TASK REQUIREMENTS:
The data below contains pictures, which are to be skipped; the lines starting at the line with "serif; letter-spacing:.3px; cursor:pointer;" and ending at the line with "-50,7 +50,7 @@" are to be output exactly, both ends included.
DATASET EXCERPTS START
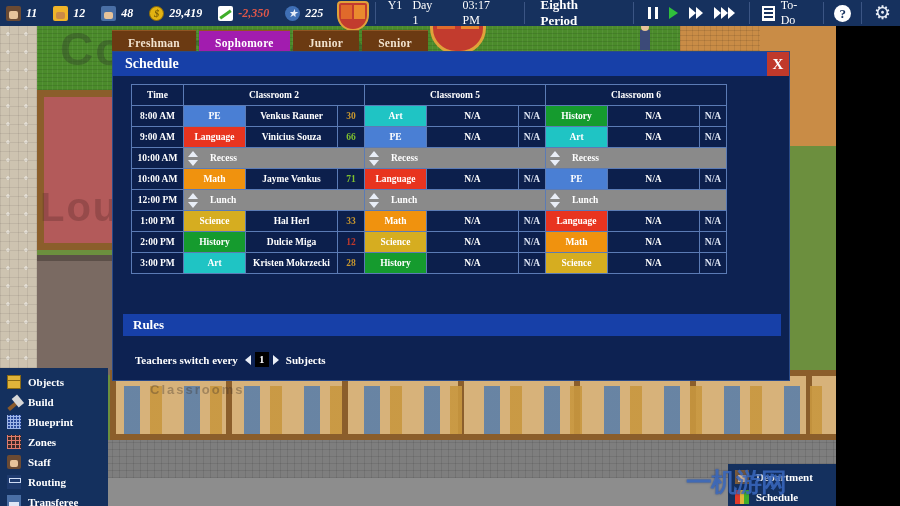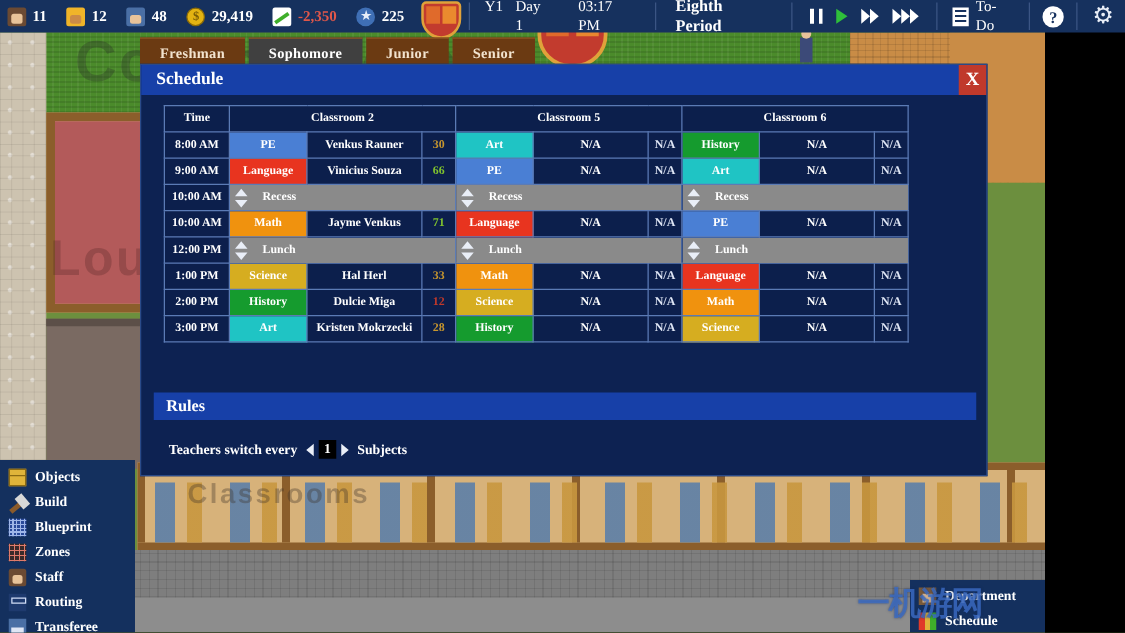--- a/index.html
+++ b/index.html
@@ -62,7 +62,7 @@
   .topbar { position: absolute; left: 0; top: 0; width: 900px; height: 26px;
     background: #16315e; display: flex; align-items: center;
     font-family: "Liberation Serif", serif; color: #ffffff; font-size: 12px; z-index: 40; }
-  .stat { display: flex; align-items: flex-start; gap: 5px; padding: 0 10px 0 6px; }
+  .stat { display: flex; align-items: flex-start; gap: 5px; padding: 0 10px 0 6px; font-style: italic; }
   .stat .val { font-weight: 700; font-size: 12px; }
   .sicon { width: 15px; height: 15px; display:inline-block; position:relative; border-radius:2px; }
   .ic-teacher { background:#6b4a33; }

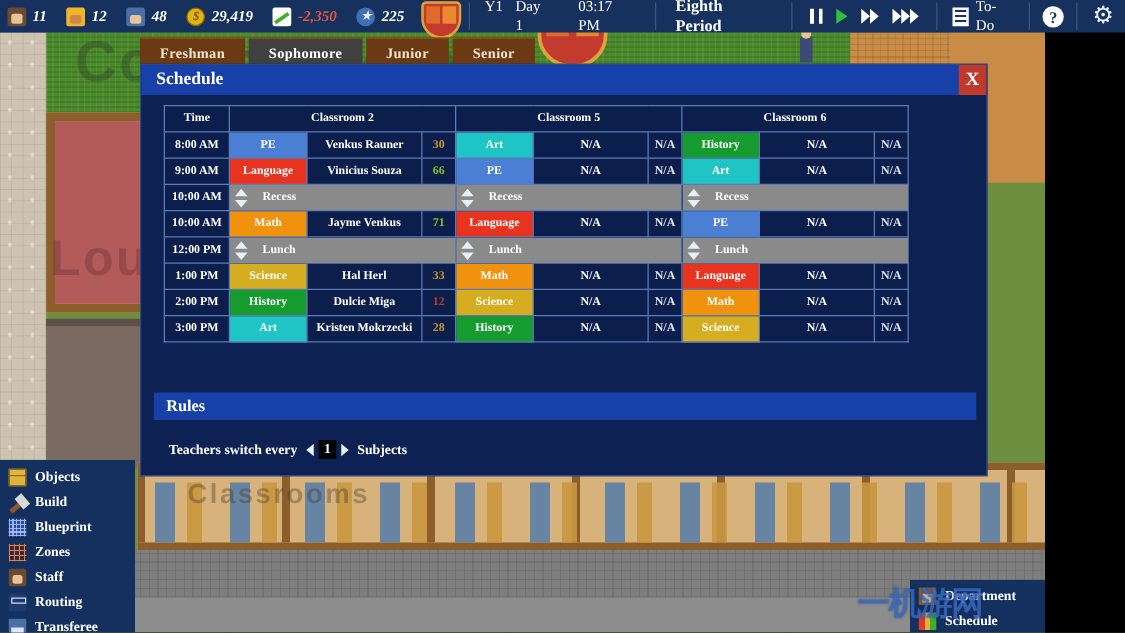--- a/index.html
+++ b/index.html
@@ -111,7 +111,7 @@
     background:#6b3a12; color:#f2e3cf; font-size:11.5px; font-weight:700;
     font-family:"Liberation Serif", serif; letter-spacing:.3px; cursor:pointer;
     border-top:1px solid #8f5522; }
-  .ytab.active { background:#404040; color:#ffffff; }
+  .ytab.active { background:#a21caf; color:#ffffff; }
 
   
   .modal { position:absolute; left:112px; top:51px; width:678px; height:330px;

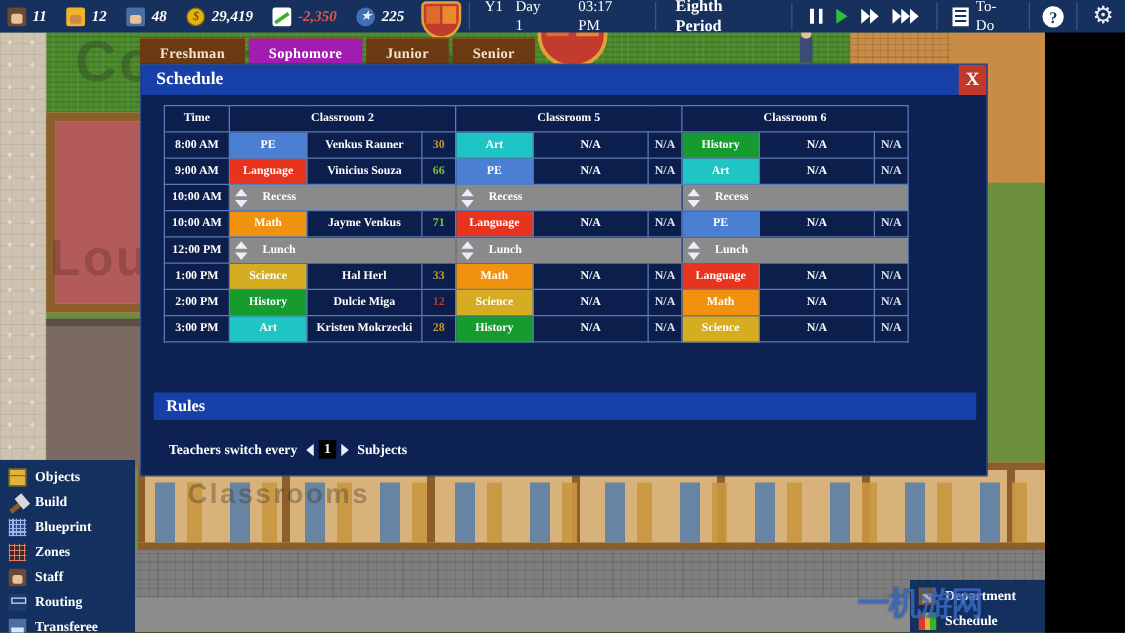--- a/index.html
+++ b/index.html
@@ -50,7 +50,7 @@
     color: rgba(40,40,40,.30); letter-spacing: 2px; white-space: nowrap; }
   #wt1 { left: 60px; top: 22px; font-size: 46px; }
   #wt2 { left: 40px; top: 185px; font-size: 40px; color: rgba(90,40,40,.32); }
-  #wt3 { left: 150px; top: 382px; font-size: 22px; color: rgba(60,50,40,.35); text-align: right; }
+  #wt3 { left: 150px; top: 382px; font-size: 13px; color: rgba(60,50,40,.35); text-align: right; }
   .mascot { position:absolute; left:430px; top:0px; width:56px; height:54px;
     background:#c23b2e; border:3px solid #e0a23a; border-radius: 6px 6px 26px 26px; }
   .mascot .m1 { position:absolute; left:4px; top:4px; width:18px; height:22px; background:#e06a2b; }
DATASET EXCERPTS END
DATASET EXCERPTS START
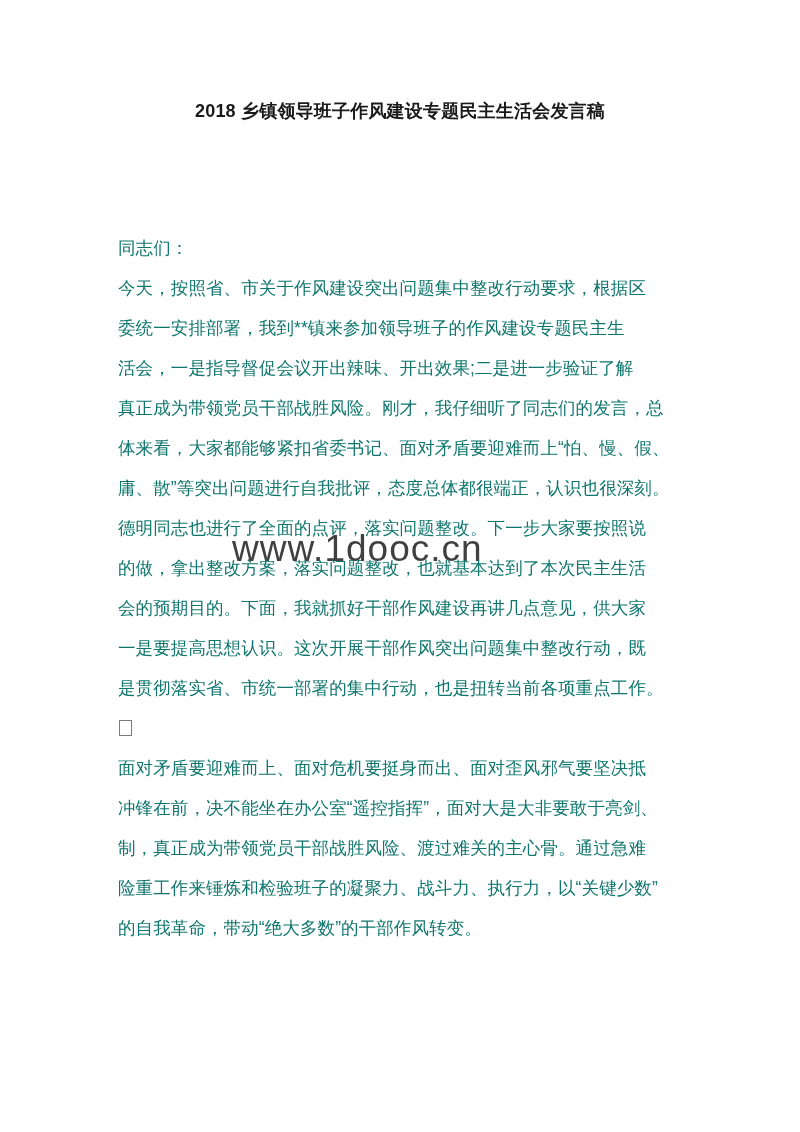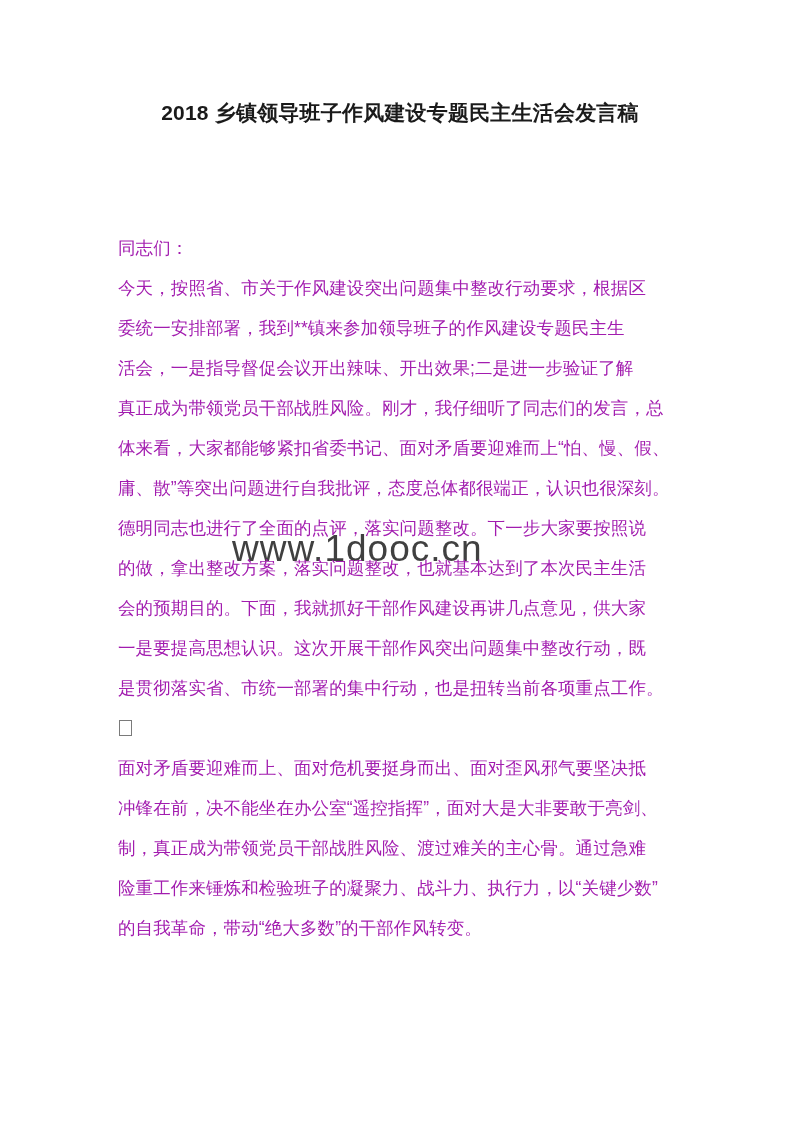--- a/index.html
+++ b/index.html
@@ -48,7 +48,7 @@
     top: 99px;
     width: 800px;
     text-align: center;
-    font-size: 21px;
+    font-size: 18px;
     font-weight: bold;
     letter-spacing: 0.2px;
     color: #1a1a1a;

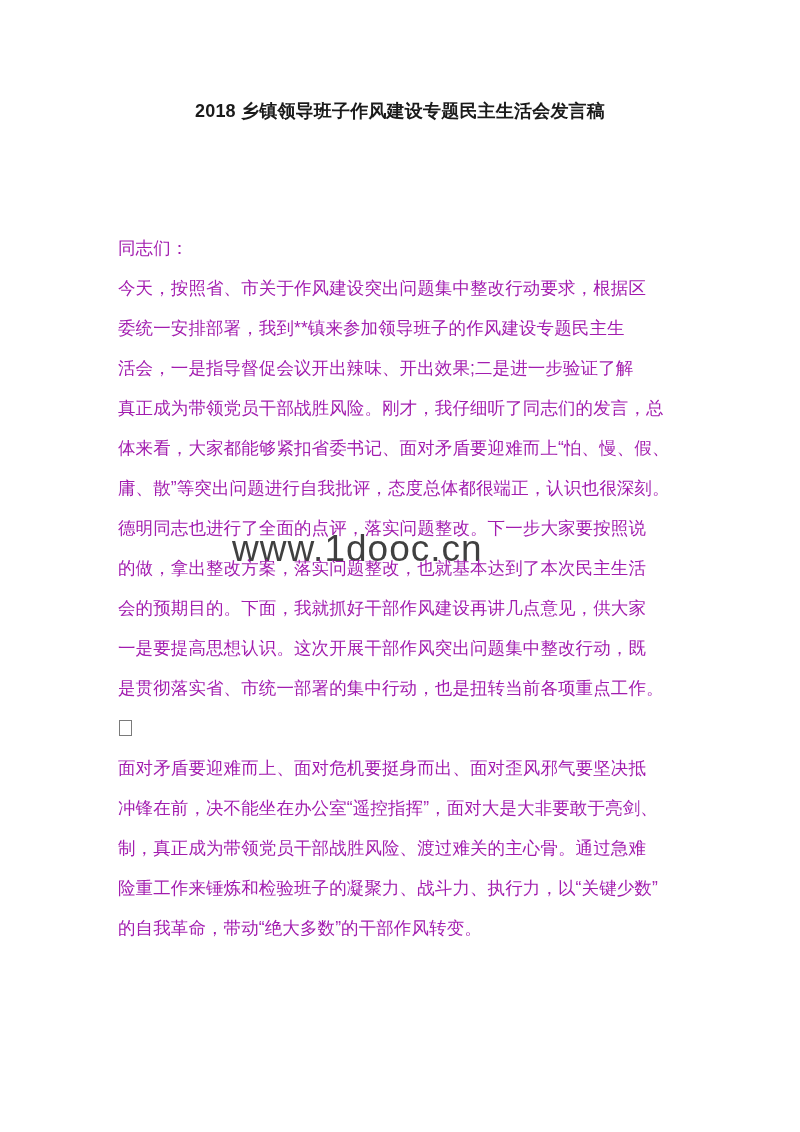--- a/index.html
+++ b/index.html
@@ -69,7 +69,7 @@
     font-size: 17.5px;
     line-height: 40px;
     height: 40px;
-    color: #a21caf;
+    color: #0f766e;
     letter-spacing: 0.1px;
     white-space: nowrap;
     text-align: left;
DATASET EXCERPTS END
TASK OUTPUT:
     font-family:"Liberation Serif", serif; letter-spacing:.3px; cursor:pointer;
     border-top:1px solid #8f5522; }
-  .ytab.active { background:#404040; color:#ffffff; }
+  .ytab.active { background:#a21caf; color:#ffffff; }
 
   
   .modal { position:absolute; left:112px; top:51px; width:678px; height:330px;

--- a/index.html
+++ b/index.html
@@ -50,7 +50,7 @@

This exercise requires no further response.